What is needed →
Without any omission, reproduce the records that follow.

+++

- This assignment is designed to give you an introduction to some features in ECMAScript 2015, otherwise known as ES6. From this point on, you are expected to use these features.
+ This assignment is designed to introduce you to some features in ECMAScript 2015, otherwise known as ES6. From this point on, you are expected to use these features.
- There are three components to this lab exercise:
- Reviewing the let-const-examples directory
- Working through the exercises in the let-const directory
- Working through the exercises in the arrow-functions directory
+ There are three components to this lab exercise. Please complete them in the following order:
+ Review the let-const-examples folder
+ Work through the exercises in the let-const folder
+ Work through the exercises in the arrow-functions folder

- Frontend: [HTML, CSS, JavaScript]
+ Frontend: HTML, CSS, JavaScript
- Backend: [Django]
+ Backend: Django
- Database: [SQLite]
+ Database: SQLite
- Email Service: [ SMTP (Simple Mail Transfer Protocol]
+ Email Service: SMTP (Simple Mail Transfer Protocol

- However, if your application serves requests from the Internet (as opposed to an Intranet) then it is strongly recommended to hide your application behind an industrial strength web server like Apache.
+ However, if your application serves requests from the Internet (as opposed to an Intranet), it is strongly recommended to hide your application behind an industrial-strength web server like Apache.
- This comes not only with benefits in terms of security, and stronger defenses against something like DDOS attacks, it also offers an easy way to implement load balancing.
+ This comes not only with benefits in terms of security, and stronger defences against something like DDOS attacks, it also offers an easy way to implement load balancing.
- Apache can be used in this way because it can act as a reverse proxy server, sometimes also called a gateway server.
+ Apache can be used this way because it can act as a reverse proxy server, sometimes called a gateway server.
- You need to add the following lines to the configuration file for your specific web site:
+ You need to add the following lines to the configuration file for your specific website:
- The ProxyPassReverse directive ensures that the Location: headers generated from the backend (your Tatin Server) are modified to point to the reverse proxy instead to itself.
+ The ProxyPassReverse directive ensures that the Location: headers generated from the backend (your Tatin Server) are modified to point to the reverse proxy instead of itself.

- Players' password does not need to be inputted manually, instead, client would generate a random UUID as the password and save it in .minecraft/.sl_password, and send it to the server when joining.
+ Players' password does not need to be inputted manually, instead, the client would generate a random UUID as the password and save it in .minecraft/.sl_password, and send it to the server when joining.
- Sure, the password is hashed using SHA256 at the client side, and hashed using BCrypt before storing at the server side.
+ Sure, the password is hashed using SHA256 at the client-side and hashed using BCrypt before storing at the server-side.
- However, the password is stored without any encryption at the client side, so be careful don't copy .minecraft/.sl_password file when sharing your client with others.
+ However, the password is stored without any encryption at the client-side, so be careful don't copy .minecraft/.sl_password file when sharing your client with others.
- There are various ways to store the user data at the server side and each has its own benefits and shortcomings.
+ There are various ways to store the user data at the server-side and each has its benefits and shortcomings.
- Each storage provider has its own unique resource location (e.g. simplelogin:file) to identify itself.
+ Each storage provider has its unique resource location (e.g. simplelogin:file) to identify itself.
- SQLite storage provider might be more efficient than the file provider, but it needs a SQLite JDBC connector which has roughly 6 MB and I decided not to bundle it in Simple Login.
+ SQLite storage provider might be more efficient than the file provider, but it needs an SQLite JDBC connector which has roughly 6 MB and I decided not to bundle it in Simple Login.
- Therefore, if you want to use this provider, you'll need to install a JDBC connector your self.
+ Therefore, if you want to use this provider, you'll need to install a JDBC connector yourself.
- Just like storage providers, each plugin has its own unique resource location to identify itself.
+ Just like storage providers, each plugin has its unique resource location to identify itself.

+++

Answer to this problem →
- This assignment is designed to give you an introduction to some features in ECMAScript 2015, otherwise known as ES6. From this point on, you are expected to use these features.
+ This assignment is designed to introduce you to some features in ECMAScript 2015, otherwise known as ES6. From this point on, you are expected to use these features.
- There are three components to this lab exercise:
- Reviewing the let-const-examples directory
- Working through the exercises in the let-const directory
- Working through the exercises in the arrow-functions directory
+ There are three components to this lab exercise. Please complete them in the following order:
+ Review the let-const-examples folder
+ Work through the exercises in the let-const folder
+ Work through the exercises in the arrow-functions folder

- Frontend: [HTML, CSS, JavaScript]
+ Frontend: HTML, CSS, JavaScript
- Backend: [Django]
+ Backend: Django
- Database: [SQLite]
+ Database: SQLite
- Email Service: [ SMTP (Simple Mail Transfer Protocol]
+ Email Service: SMTP (Simple Mail Transfer Protocol

- However, if your application serves requests from the Internet (as opposed to an Intranet) then it is strongly recommended to hide your application behind an industrial strength web server like Apache.
+ However, if your application serves requests from the Internet (as opposed to an Intranet), it is strongly recommended to hide your application behind an industrial-strength web server like Apache.
- This comes not only with benefits in terms of security, and stronger defenses against something like DDOS attacks, it also offers an easy way to implement load balancing.
+ This comes not only with benefits in terms of security, and stronger defences against something like DDOS attacks, it also offers an easy way to implement load balancing.
- Apache can be used in this way because it can act as a reverse proxy server, sometimes also called a gateway server.
+ Apache can be used this way because it can act as a reverse proxy server, sometimes called a gateway server.
- You need to add the following lines to the configuration file for your specific web site:
+ You need to add the following lines to the configuration file for your specific website:
- The ProxyPassReverse directive ensures that the Location: headers generated from the backend (your Tatin Server) are modified to point to the reverse proxy instead to itself.
+ The ProxyPassReverse directive ensures that the Location: headers generated from the backend (your Tatin Server) are modified to point to the reverse proxy instead of itself.

- Players' password does not need to be inputted manually, instead, client would generate a random UUID as the password and save it in .minecraft/.sl_password, and send it to the server when joining.
+ Players' password does not need to be inputted manually, instead, the client would generate a random UUID as the password and save it in .minecraft/.sl_password, and send it to the server when joining.
- Sure, the password is hashed using SHA256 at the client side, and hashed using BCrypt before storing at the server side.
+ Sure, the password is hashed using SHA256 at the client-side and hashed using BCrypt before storing at the server-side.
- However, the password is stored without any encryption at the client side, so be careful don't copy .minecraft/.sl_password file when sharing your client with others.
+ However, the password is stored without any encryption at the client-side, so be careful don't copy .minecraft/.sl_password file when sharing your client with others.
- There are various ways to store the user data at the server side and each has its own benefits and shortcomings.
+ There are various ways to store the user data at the server-side and each has its benefits and shortcomings.
- Each storage provider has its own unique resource location (e.g. simplelogin:file) to identify itself.
+ Each storage provider has its unique resource location (e.g. simplelogin:file) to identify itself.
- SQLite storage provider might be more efficient than the file provider, but it needs a SQLite JDBC connector which has roughly 6 MB and I decided not to bundle it in Simple Login.
+ SQLite storage provider might be more efficient than the file provider, but it needs an SQLite JDBC connector which has roughly 6 MB and I decided not to bundle it in Simple Login.
- Therefore, if you want to use this provider, you'll need to install a JDBC connector your self.
+ Therefore, if you want to use this provider, you'll need to install a JDBC connector yourself.
- Just like storage providers, each plugin has its own unique resource location to identify itself.
+ Just like storage providers, each plugin has its unique resource location to identify itself.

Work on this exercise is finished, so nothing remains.